* [Task statement]: Once you have located the line containing "[114,706,319,727] the [helpme]" in the material below, return it exactly along with each line after it through the line containing "(153, 205) none".

* [Information given]:
▬▬▬▬▬▬

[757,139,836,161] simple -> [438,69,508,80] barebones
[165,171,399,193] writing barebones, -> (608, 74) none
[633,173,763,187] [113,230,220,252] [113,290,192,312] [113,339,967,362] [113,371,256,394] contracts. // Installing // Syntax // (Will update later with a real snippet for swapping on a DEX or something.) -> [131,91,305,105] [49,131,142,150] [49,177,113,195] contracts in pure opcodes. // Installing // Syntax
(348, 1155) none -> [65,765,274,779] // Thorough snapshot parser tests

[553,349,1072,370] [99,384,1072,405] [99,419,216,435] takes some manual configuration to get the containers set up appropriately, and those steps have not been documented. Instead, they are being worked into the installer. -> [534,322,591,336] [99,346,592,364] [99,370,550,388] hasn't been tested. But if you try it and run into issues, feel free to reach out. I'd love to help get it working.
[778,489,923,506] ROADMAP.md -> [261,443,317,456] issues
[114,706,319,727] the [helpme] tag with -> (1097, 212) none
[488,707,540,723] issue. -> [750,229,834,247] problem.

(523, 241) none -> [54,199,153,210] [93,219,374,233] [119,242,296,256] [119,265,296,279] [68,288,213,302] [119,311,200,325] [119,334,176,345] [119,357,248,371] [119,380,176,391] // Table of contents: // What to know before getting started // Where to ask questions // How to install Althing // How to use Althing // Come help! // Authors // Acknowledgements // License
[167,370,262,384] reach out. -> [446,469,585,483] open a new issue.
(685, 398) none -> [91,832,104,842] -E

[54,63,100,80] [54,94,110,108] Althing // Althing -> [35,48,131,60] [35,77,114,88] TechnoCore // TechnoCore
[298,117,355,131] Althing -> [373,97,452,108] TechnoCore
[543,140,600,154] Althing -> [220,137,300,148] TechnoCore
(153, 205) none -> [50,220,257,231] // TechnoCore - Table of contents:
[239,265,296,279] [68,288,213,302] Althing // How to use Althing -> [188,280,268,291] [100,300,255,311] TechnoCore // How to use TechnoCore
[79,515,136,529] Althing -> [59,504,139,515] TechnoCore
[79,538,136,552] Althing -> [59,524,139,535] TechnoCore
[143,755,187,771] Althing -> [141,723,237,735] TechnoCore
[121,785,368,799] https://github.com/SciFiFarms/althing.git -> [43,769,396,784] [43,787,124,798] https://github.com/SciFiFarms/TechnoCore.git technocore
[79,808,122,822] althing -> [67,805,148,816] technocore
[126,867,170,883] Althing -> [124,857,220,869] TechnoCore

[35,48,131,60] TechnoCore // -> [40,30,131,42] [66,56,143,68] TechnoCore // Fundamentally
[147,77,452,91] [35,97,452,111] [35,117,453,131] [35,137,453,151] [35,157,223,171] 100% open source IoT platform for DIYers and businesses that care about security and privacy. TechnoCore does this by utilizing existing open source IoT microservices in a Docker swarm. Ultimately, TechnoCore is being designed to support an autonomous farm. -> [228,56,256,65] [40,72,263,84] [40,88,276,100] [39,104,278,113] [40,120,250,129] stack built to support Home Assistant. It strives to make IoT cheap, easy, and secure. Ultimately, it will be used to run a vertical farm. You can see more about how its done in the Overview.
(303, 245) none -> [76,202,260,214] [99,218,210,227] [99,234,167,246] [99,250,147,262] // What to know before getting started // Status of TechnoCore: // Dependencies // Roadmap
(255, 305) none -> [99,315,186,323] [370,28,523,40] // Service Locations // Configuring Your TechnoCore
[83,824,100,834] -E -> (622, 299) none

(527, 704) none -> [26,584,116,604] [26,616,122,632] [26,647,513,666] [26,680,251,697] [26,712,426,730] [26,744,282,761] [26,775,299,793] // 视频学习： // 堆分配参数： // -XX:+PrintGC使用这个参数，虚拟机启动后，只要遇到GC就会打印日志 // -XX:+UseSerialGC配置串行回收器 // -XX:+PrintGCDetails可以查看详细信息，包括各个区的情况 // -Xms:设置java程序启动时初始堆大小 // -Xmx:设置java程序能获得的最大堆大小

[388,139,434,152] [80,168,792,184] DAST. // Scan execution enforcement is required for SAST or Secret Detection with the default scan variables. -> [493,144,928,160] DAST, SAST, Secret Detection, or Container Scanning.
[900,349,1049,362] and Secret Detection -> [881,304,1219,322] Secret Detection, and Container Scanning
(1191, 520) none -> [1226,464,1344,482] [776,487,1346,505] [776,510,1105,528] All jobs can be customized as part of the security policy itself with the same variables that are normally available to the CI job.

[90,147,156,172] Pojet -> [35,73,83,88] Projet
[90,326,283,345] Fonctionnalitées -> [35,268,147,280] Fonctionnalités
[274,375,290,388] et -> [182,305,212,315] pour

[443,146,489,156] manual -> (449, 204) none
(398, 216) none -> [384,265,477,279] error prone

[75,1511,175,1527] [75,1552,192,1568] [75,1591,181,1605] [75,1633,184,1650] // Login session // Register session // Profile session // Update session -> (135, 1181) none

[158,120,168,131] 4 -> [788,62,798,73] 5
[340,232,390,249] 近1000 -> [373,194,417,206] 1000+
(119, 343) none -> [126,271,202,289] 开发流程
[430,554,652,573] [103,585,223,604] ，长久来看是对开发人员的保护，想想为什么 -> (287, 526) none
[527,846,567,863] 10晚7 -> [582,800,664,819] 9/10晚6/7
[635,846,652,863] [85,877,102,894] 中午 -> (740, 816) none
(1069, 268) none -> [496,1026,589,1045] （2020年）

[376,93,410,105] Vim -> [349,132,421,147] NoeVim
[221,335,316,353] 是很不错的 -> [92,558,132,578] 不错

▬▬▬▬▬▬

* [Answer space]:
[114,706,319,727] the [helpme] tag with -> (1097, 212) none
[488,707,540,723] issue. -> [750,229,834,247] problem.

(523, 241) none -> [54,199,153,210] [93,219,374,233] [119,242,296,256] [119,265,296,279] [68,288,213,302] [119,311,200,325] [119,334,176,345] [119,357,248,371] [119,380,176,391] // Table of contents: // What to know before getting started // Where to ask questions // How to install Althing // How to use Althing // Come help! // Authors // Acknowledgements // License
[167,370,262,384] reach out. -> [446,469,585,483] open a new issue.
(685, 398) none -> [91,832,104,842] -E

[54,63,100,80] [54,94,110,108] Althing // Althing -> [35,48,131,60] [35,77,114,88] TechnoCore // TechnoCore
[298,117,355,131] Althing -> [373,97,452,108] TechnoCore
[543,140,600,154] Althing -> [220,137,300,148] TechnoCore
(153, 205) none -> [50,220,257,231] // TechnoCore - Table of contents:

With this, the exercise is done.